Give the records below again in full, exactly as written, but without any images.

[Source data]
**********

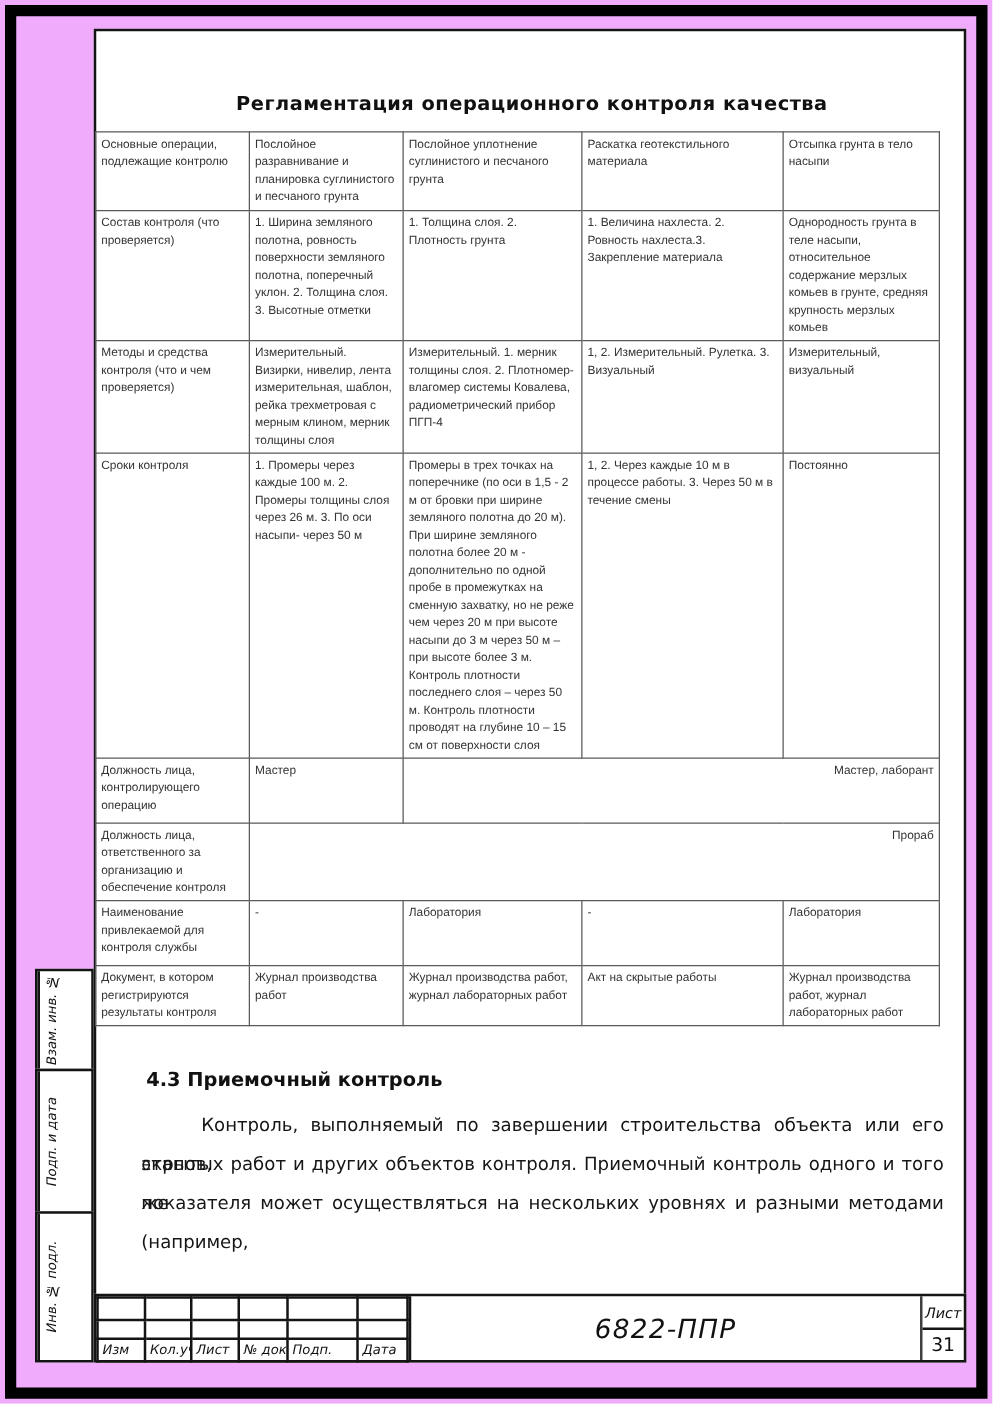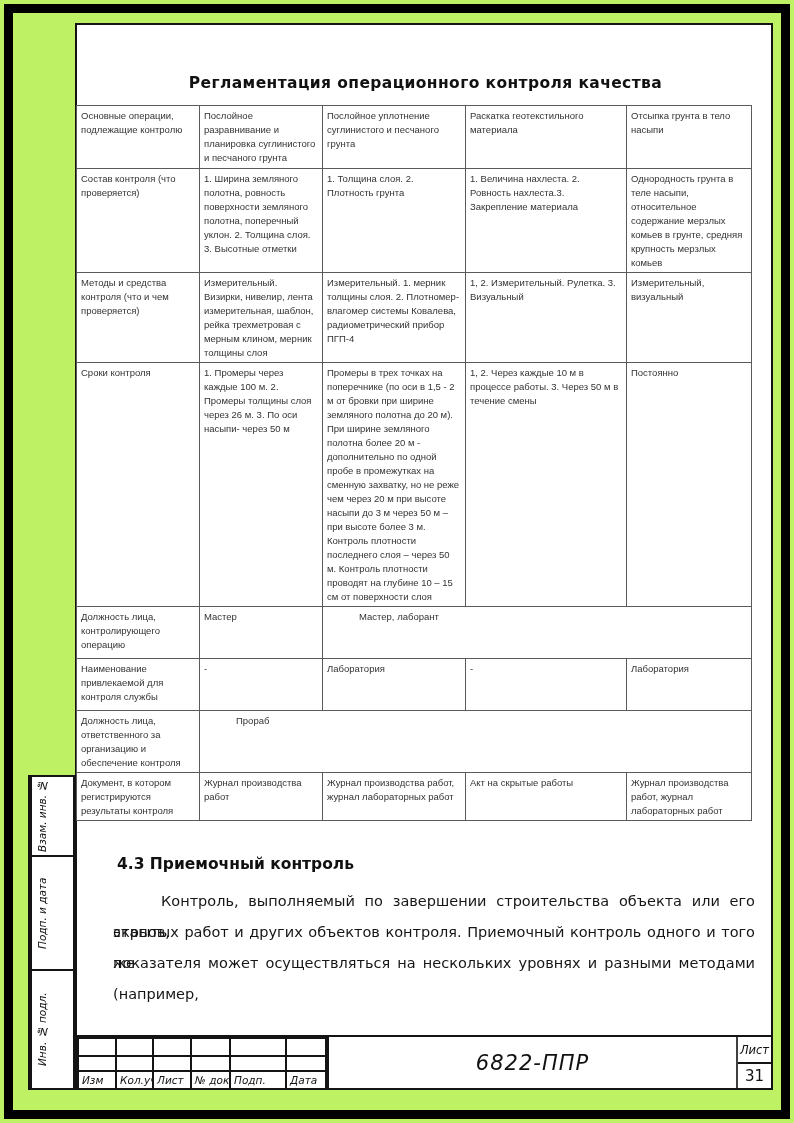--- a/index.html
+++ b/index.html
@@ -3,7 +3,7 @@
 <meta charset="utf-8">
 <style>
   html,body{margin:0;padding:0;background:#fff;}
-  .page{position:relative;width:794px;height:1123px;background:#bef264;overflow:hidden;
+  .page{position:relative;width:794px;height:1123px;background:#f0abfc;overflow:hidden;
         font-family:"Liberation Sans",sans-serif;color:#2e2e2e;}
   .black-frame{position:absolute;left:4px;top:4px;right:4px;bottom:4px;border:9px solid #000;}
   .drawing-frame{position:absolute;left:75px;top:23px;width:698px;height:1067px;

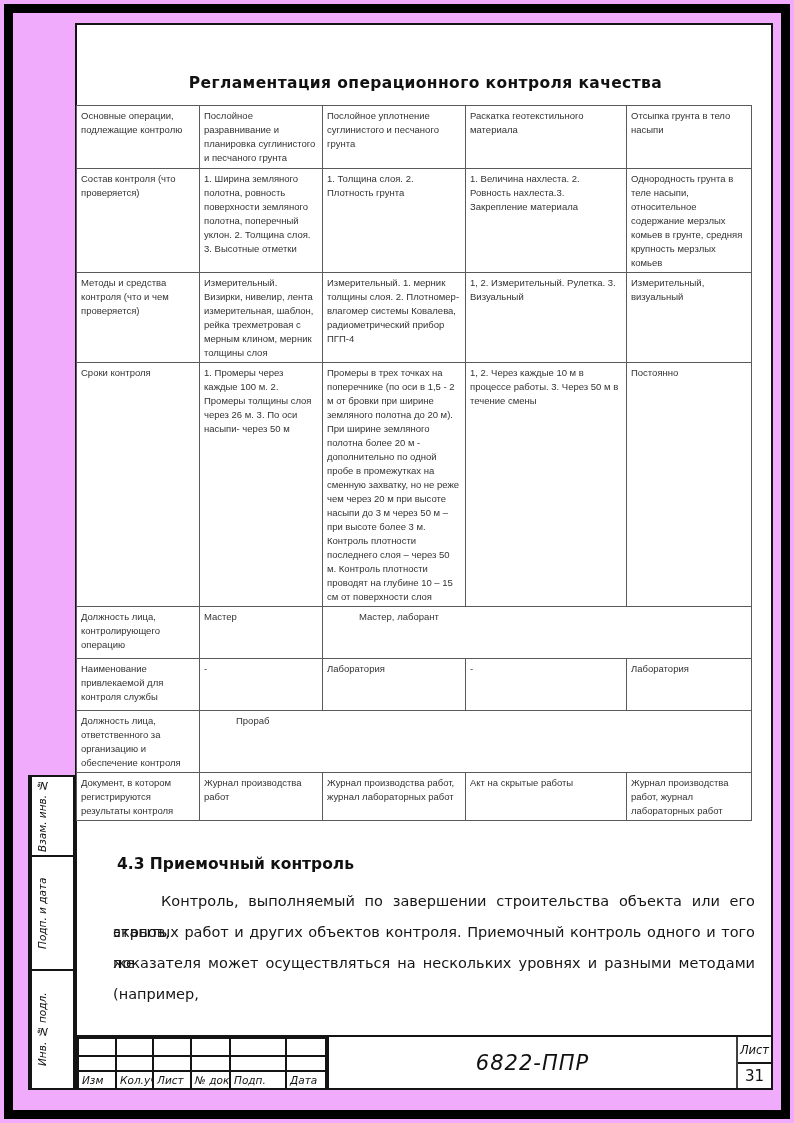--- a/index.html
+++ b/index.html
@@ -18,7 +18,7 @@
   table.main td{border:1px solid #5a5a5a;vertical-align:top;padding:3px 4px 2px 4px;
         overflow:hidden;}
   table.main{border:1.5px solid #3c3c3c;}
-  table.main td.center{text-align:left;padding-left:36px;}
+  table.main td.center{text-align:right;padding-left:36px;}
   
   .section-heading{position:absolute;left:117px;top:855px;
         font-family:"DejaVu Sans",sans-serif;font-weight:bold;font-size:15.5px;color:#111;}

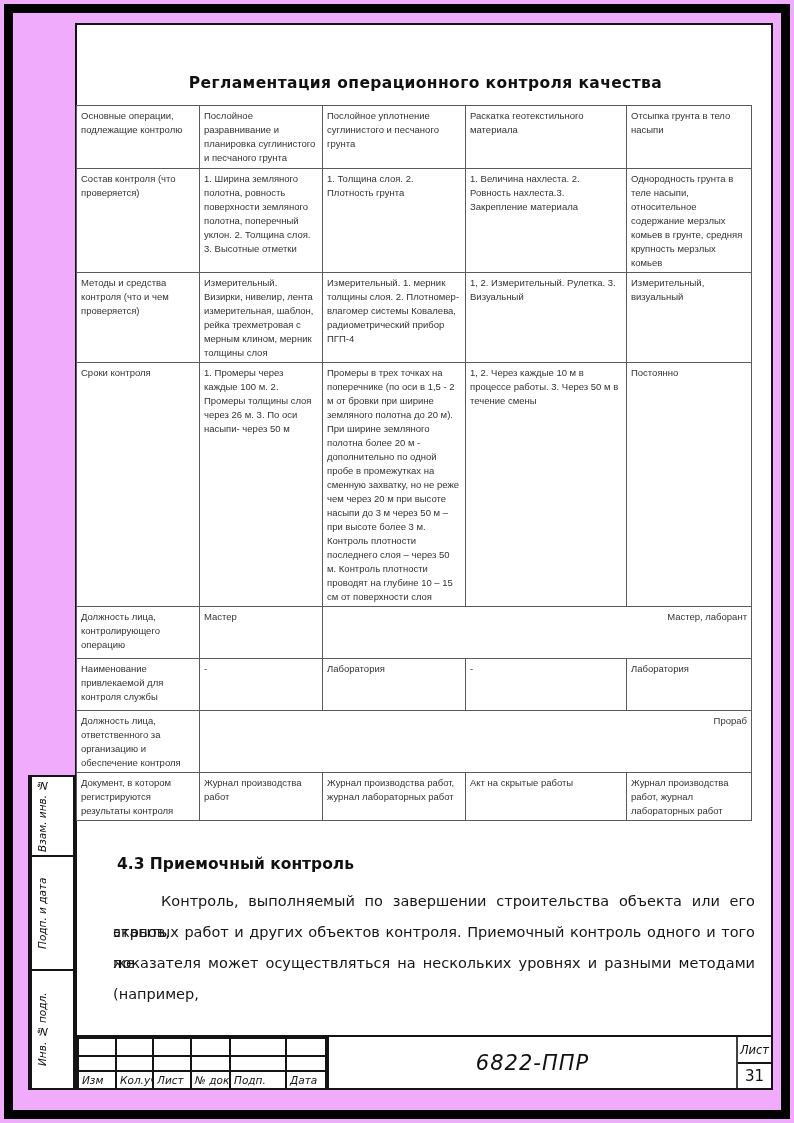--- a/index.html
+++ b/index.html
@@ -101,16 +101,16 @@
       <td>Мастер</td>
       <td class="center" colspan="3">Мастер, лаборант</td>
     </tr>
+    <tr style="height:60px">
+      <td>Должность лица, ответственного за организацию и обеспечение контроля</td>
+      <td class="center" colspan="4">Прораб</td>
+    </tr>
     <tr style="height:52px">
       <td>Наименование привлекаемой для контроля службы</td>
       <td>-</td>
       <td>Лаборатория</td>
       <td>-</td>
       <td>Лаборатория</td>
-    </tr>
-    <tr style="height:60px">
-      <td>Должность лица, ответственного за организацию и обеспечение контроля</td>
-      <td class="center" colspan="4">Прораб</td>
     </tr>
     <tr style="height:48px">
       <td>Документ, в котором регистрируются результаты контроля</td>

**********

**Reply to the exercise**
--- a/index.html
+++ b/index.html
@@ -3,7 +3,7 @@
 <meta charset="utf-8">
 <style>
   html,body{margin:0;padding:0;background:#fff;}
-  .page{position:relative;width:794px;height:1123px;background:#bef264;overflow:hidden;
+  .page{position:relative;width:794px;height:1123px;background:#f0abfc;overflow:hidden;
         font-family:"Liberation Sans",sans-serif;color:#2e2e2e;}
   .black-frame{position:absolute;left:4px;top:4px;right:4px;bottom:4px;border:9px solid #000;}
   .drawing-frame{position:absolute;left:75px;top:23px;width:698px;height:1067px;

--- a/index.html
+++ b/index.html
@@ -18,7 +18,7 @@
   table.main td{border:1px solid #5a5a5a;vertical-align:top;padding:3px 4px 2px 4px;
         overflow:hidden;}
   table.main{border:1.5px solid #3c3c3c;}
-  table.main td.center{text-align:left;padding-left:36px;}
+  table.main td.center{text-align:right;padding-left:36px;}
   
   .section-heading{position:absolute;left:117px;top:855px;
         font-family:"DejaVu Sans",sans-serif;font-weight:bold;font-size:15.5px;color:#111;}

--- a/index.html
+++ b/index.html
@@ -101,16 +101,16 @@
       <td>Мастер</td>
       <td class="center" colspan="3">Мастер, лаборант</td>
     </tr>
+    <tr style="height:60px">
+      <td>Должность лица, ответственного за организацию и обеспечение контроля</td>
+      <td class="center" colspan="4">Прораб</td>
+    </tr>
     <tr style="height:52px">
       <td>Наименование привлекаемой для контроля службы</td>
       <td>-</td>
       <td>Лаборатория</td>
       <td>-</td>
       <td>Лаборатория</td>
-    </tr>
-    <tr style="height:60px">
-      <td>Должность лица, ответственного за организацию и обеспечение контроля</td>
-      <td class="center" colspan="4">Прораб</td>
     </tr>
     <tr style="height:48px">
       <td>Документ, в котором регистрируются результаты контроля</td>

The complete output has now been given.